それからまた一日、コウが進む通りに樹海を進む。
「そろそろキューさんが気付いてくれると思うから」
コウがそう語るのを信じて足を進めたが、結局その日も周りの景色が変わることはなかった。
「おっかしーなぁ……」
三日目の朝、コウは朝食を取りながら難しい顔で腕組みをしていた。
「なにがおかしいんだ?」
「さすがにそろそろ迎えに来てくれてもいいんじゃないかと思うんだけど」
「保護者がか?」
「うん」
コウは薄いスープを口に運びつつ、力一杯眉間にシワを寄せる。
「怒ってるのかなぁ、キューさん」
「怒ってる?」
「うん。
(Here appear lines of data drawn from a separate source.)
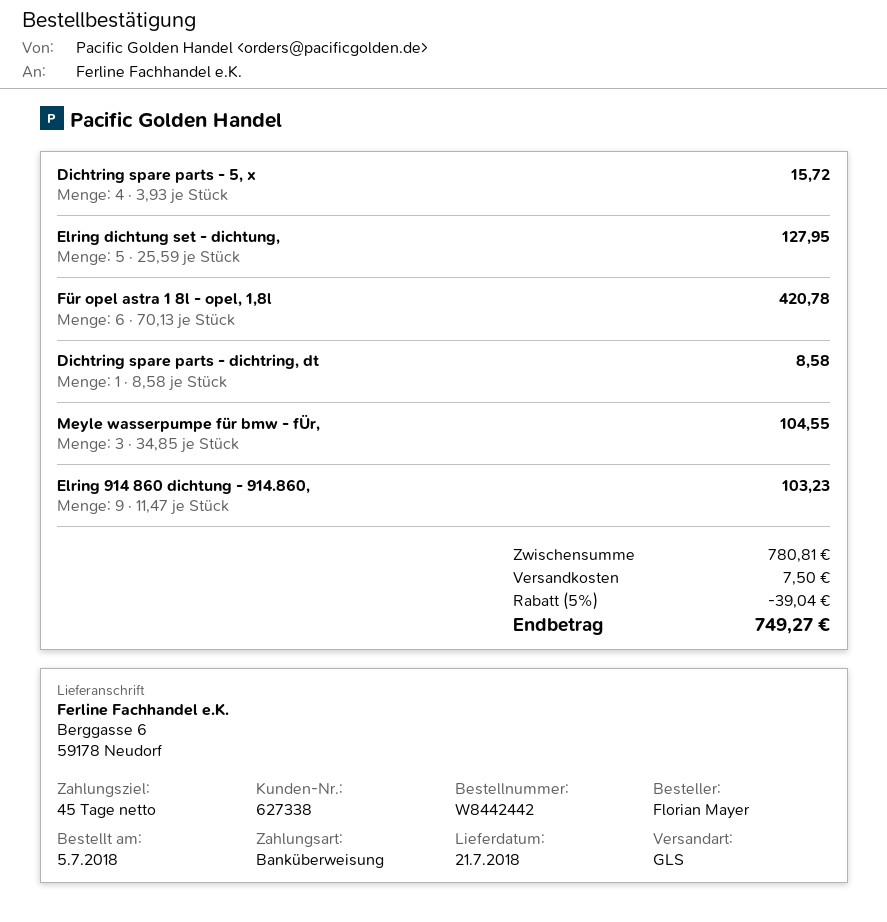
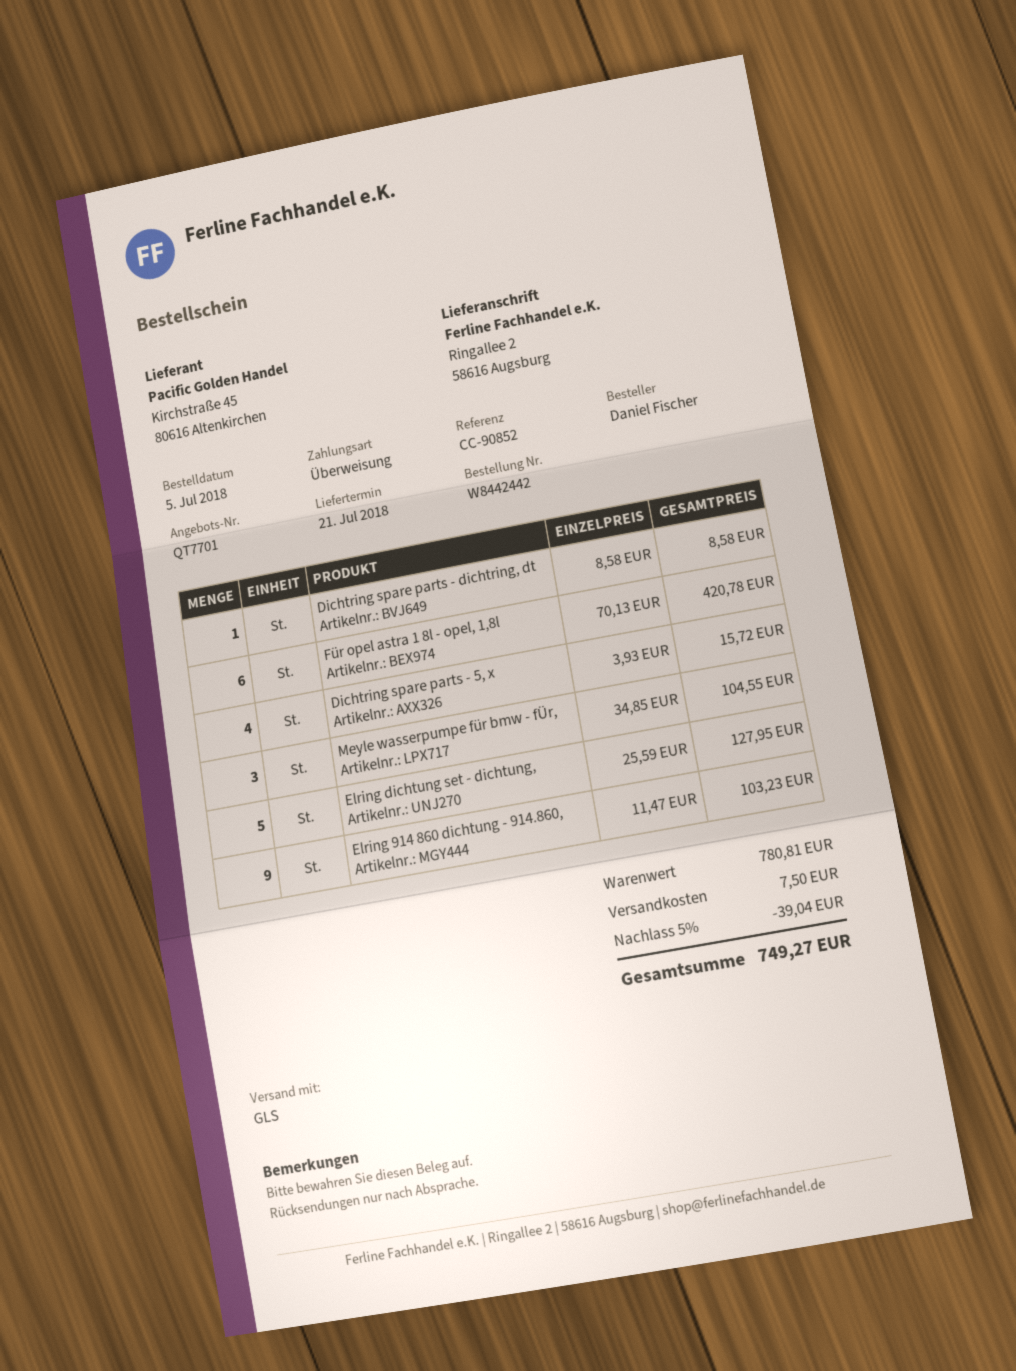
ordered by: Florian Mayer -> Daniel Fischer
ship to: Berggasse 6, 59178 Neudorf -> Ringallee 2, 58616 Augsburg

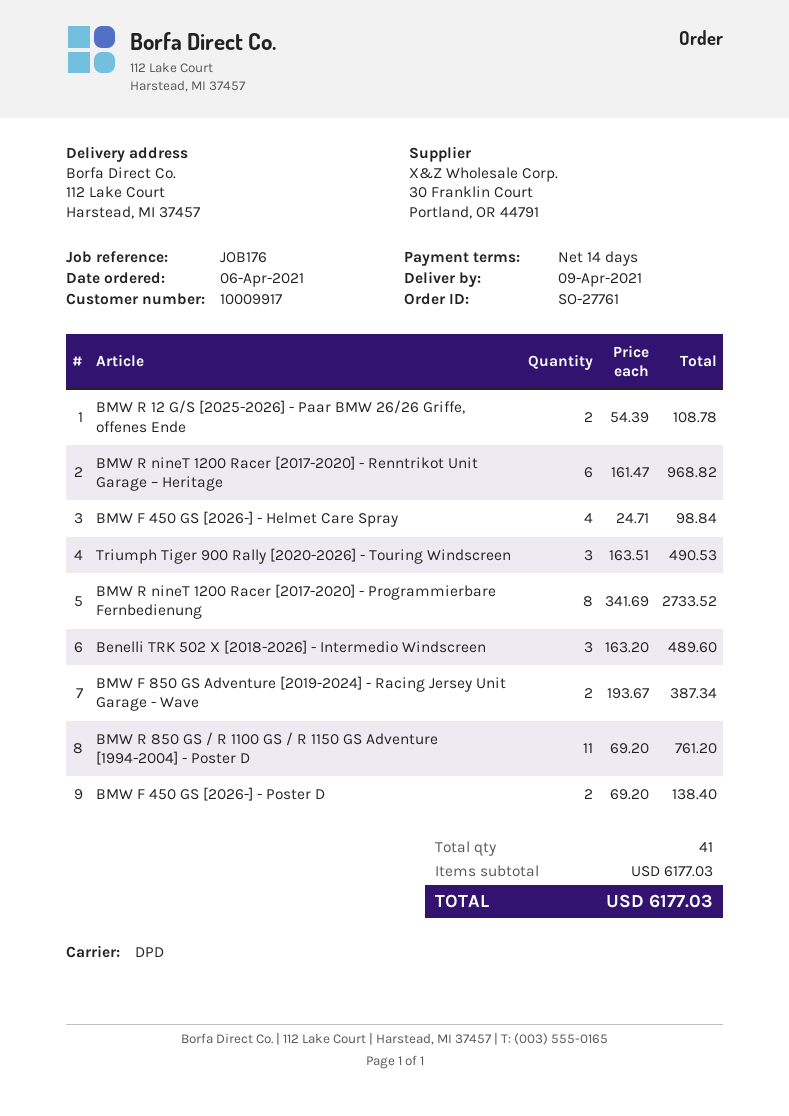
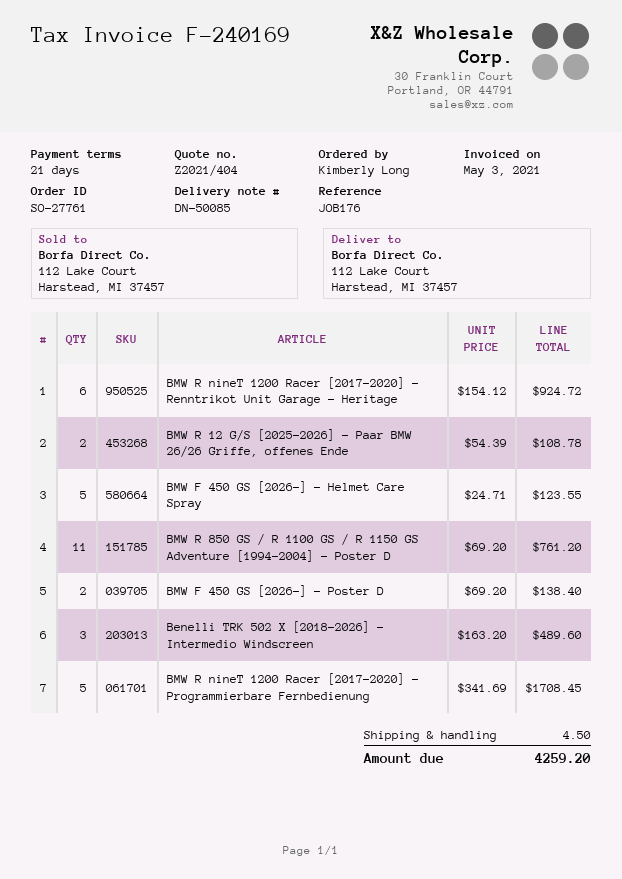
payment terms: 14 days -> 21 days
BMW R nineT 1200 Racer [2017-2020] - Renntrikot Unit Garage – Heritage: 6 x 161.47 = 968.82 -> 6 x 154.12 = 924.72
BMW F 450 GS [2026-] - Helmet Care Spray: 4 x 24.71 = 98.84 -> 5 x 24.71 = 123.55
Triumph Tiger 900 Rally [2020-2026] - Touring Windscreen: 3 x 163.51 = 490.53 -> none
BMW R nineT 1200 Racer [2017-2020] - Programmierbare Fernbedienung: 8 x 341.69 = 2733.52 -> 5 x 341.69 = 1708.45
BMW F 850 GS Adventure [2019-2024] - Racing Jersey Unit Garage - Wave: 2 x 193.67 = 387.34 -> none
shipping: none -> 4.50
total: 6177.03 -> 4259.20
おれが勝手に家から出たからさぁ」
そりゃあそうだろ。なにを今更そんなことを言い出すのか、俺は面食らってしまった。
「怒るにしても、迎えに来ないってことはしないだろ。保護者なんだから」
「あんなに遠くに行ったのは初めてだったんだ。おれもまさかこの森を抜けられるとは思っていなかったから」
コウは不安げに、今回の家出の顛末を語った。
なんでも、家出自体はよくやっていたらしい。本で見た動植物を探して森をうろうろすることはよくあり、その度に保護者が迎えに来てくれたそうだ。
「今回も軽い気持ちで外に出たんだよ。ふと気が向いていつもと違う方向に歩いていったら、何故か森を抜けてあの村に辿り着いちゃったんだ」
困ったなぁ、とため息をつくコウ。
いや、困ったなぁじゃねぇよ。
二人分の食糧は、思ったよりも減りが早くて、あと二、三日しか持ちそうにない。
大丈夫、大丈夫と言うから目印を付けるのもやめてしまったし、このままじゃ遭難して餓死の流れだ。
「しかし、進むしかないんだろ。そのキューさんが気紛れに迎えに来てくれるまで」
「まあ、そうなんだけど」
「それなら行くぞ」
俺はコウを励ましてから、先陣を切って歩きだした。
村のじいさんが言っていた通り、不気味なくらいに動物はいないが植物は生えている。
今日は食べられそうなものがないか探しながら歩くことにした。見たことがないキノコや変な形の木の実を見つけたが、流石に飢える直前まで口にはできないなと内心で笑った。